Tais posturas teóricas remetem a cultura para o campo da experiência, da construção e desconstrução. Afinal, também “comprovam a existência de um tráfego ininterrupto – da experiência – entre o que o mundo impõe e o que a mente exige, recebe e reformula” (GAY, 1992, p.19). Ou melhor, o colunista do Echo de Palmares experimenta, “participa dos objetos de interesse e da paixão; dá forma aos anseios ainda incipientes e levanta barreiras contra ansiedades ameaçadoras” (GAY, 1992, p. 19). Satiriza, informa e protege a idéia moderna de asfaltamento das ruas. Sua recepção no Club e nas várias situações daquele dia, intui-se, é experimentar que não se está tão “distante” do progresso, pelo menos no discurso de “elevado” teor de “refinamento” e bom gosto.

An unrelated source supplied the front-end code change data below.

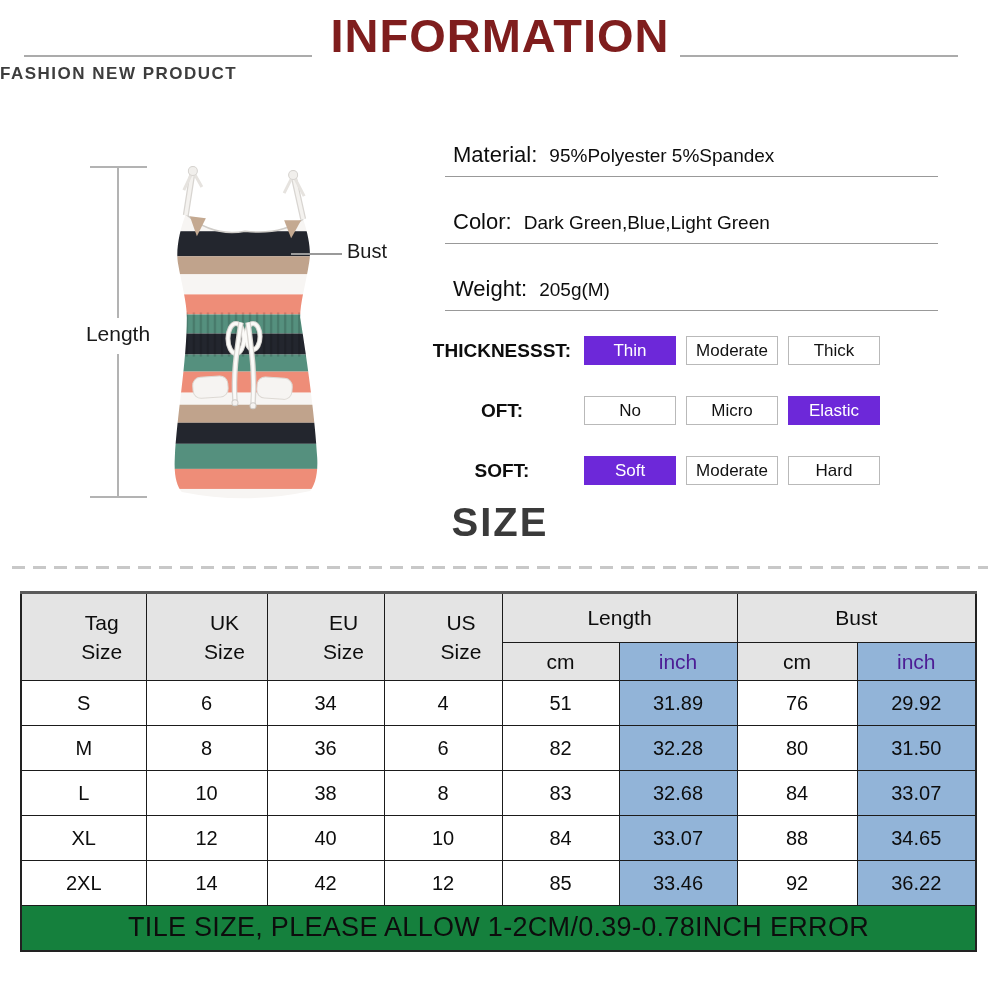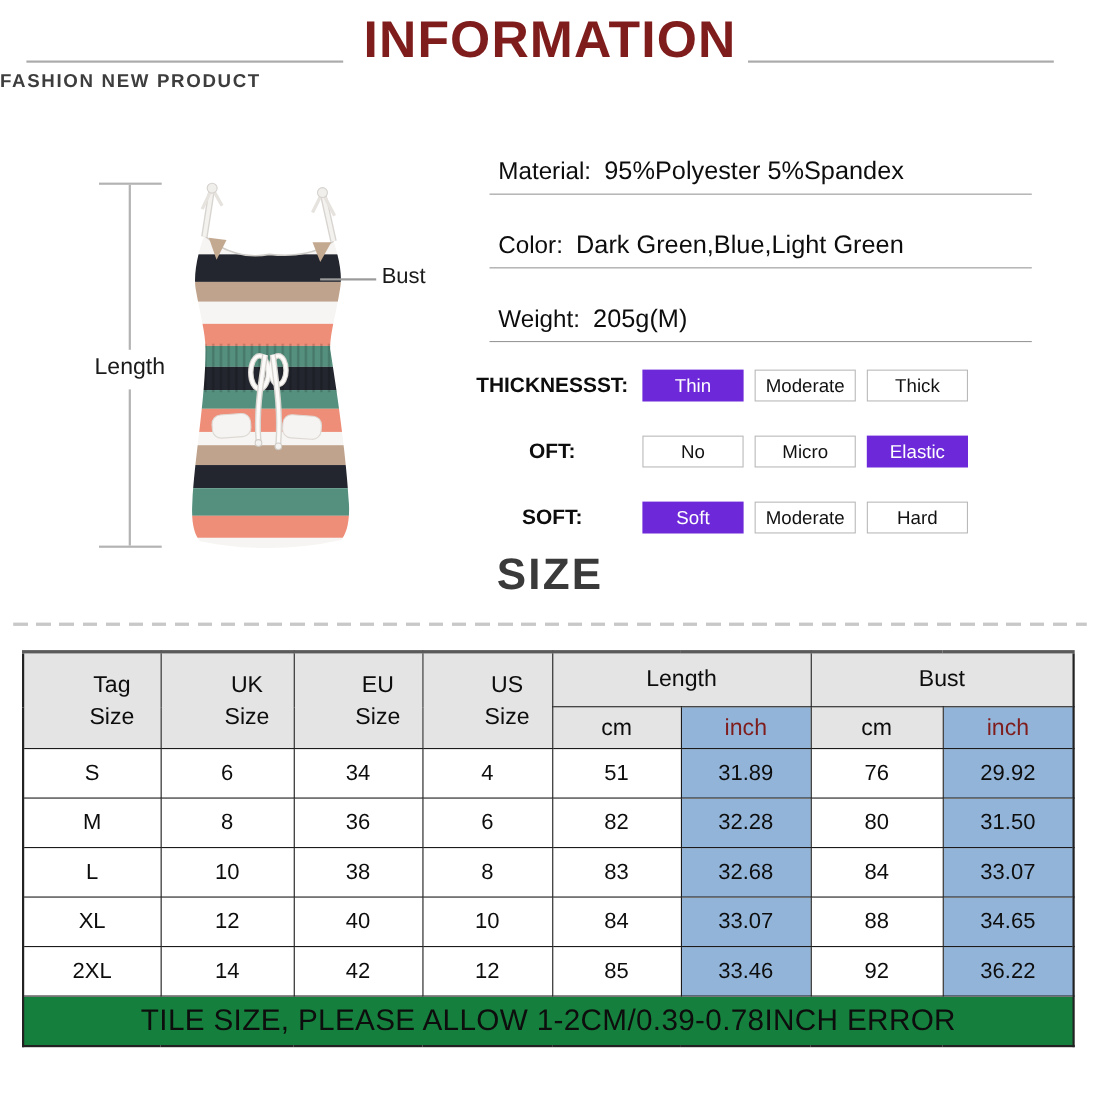--- a/index.html
+++ b/index.html
@@ -33,7 +33,7 @@
   .spec-row { height:35px; border-bottom:1px solid #999; margin-bottom:32px;
               display:flex; align-items:baseline; gap:12px; padding-left:8px; }
   .spec-label { font-size:22px; color:#0d0d0d; }
-  .spec-value { font-size:23px; color:#0d0d0d; }
+  .spec-value { font-size:19px; color:#0d0d0d; }
 
   
   .attrs { position:absolute; left:430px; top:336px; width:460px; }

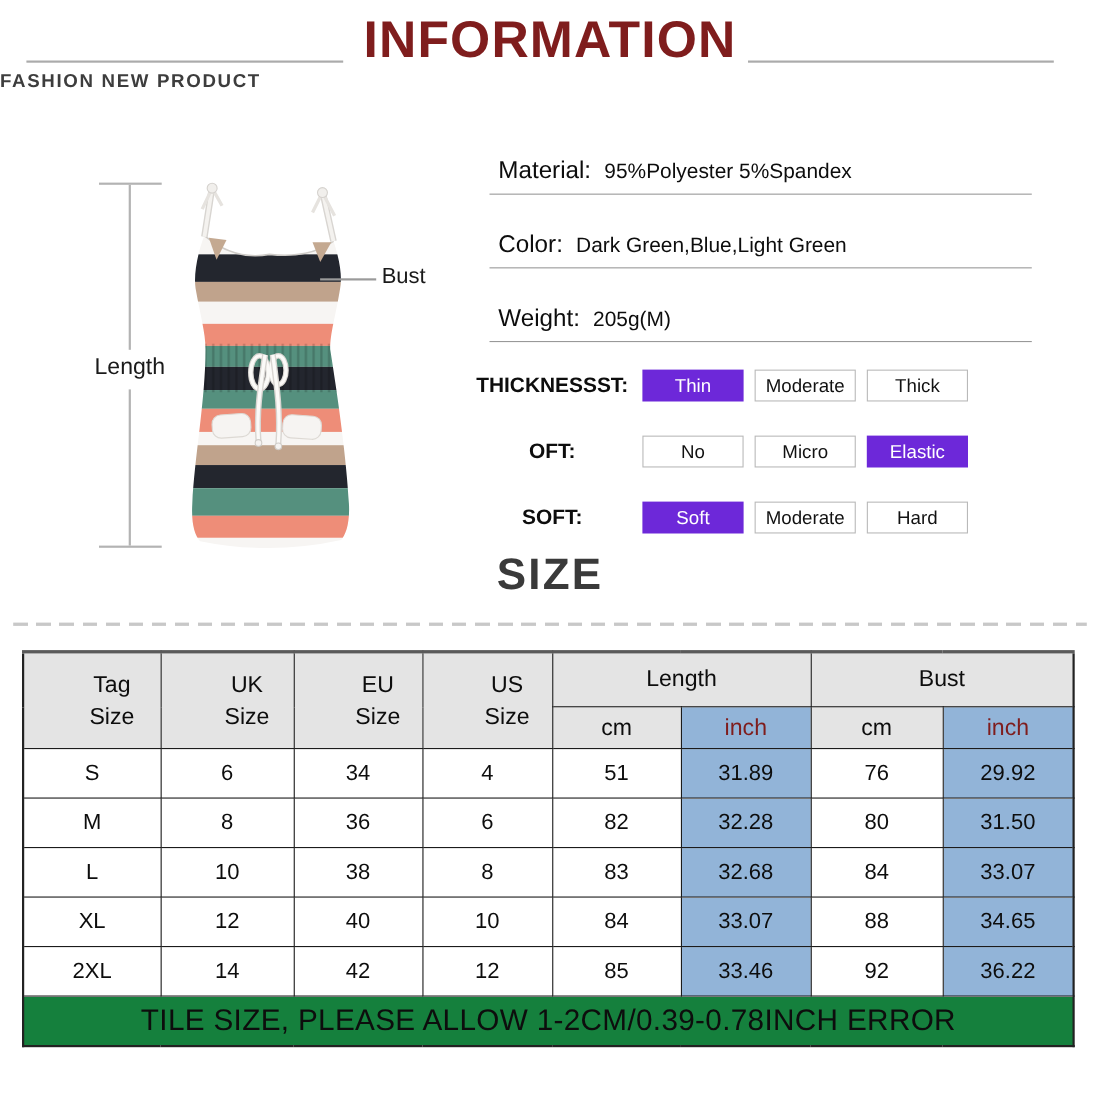--- a/index.html
+++ b/index.html
@@ -60,7 +60,7 @@
   thead tr:last-child th { height:38px; }
   th.pre { white-space:pre-line; line-height:1.4;padding-left:36px; }
   .blue { background:#92b4d8 !important; }
-  thead th.blue { color:#7f1d1d; }
+  thead th.blue { color:#4c1d95; }
   tbody td { font-size:20px; height:45px; background:#fff; }
   tfoot td { font-size:27px; height:45px; letter-spacing:0.3px; background:#15803d; }
 </style>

Aliás, esta tentativa de recepcionar, consagrar e exaltar o progresso está também presente nos escritos do Club de Palmares. Um improvisado soneto deixado na sessão natalina de 24 de dezembro, daquele mesmo ano de 1883, pelo chefe dos escritórios regionais da Ferrovia Sul, chamado Celso Duperron, demonstra o quanto circula entre os letrados a idéia de evolução, ciência e progresso enquanto leis que se levantam contra o mal, a ignorância e o atraso nestes cantos desbravados pelos novos valores ocidentais:

Ainda bem que é tempo de acabar. Novas vitórias conquistando, Vai o mal aos poucos deliberando. Eis que um dia, neste caminho de findar, Vai o facho da ciência a difundir, Por sobre a ignorância em profusão, Há de o fim tão desejado produzir, Derramando sobre o povo a instrução. Far-se-á, sem demora, então,

Sentir os efeitos da lei da evolução.

Mas, o que há de comum entre a notícia sobre os “asfaltos” e o soneto do chefe dos escritórios da Ferrovia Sul, sócio do Club e, quiçá, um dos responsáveis pelo cascalho “improvisado”, derramado nas ruas de acesso ao centro da cidade? Os textos trazem o mesmo diapasão das discussões feitas pela grande imprensa naquela década de 1880! Ou seja, o

decantado “progresso não é apenas um mito para pessoas respeitáveis” (GAY, 1992, p. 43). É uma promessa. Existe na intenção pública de conquistas e partilhas de seus frutos. E, acessoriamente, carrega o discurso da instrução, da educação dos sentidos, da formação das almas, que preocupa a minoria letrada diante da multidão de analfabetos. Lembrando, além de tudo, que o discurso da instrução é uma “quantidade” de elevação e refinamento. O desejo de vê “derramando” a erudição entre os letrados, todos aptos na decodificação de mensagens que chegam do Rio de Janeiro, Londres e Paris. Contudo, sabendo proteger as antigas tradições, que traçam a linha divisória entre brancos e pretos, pobres e ricos, civilizados e não civilizados.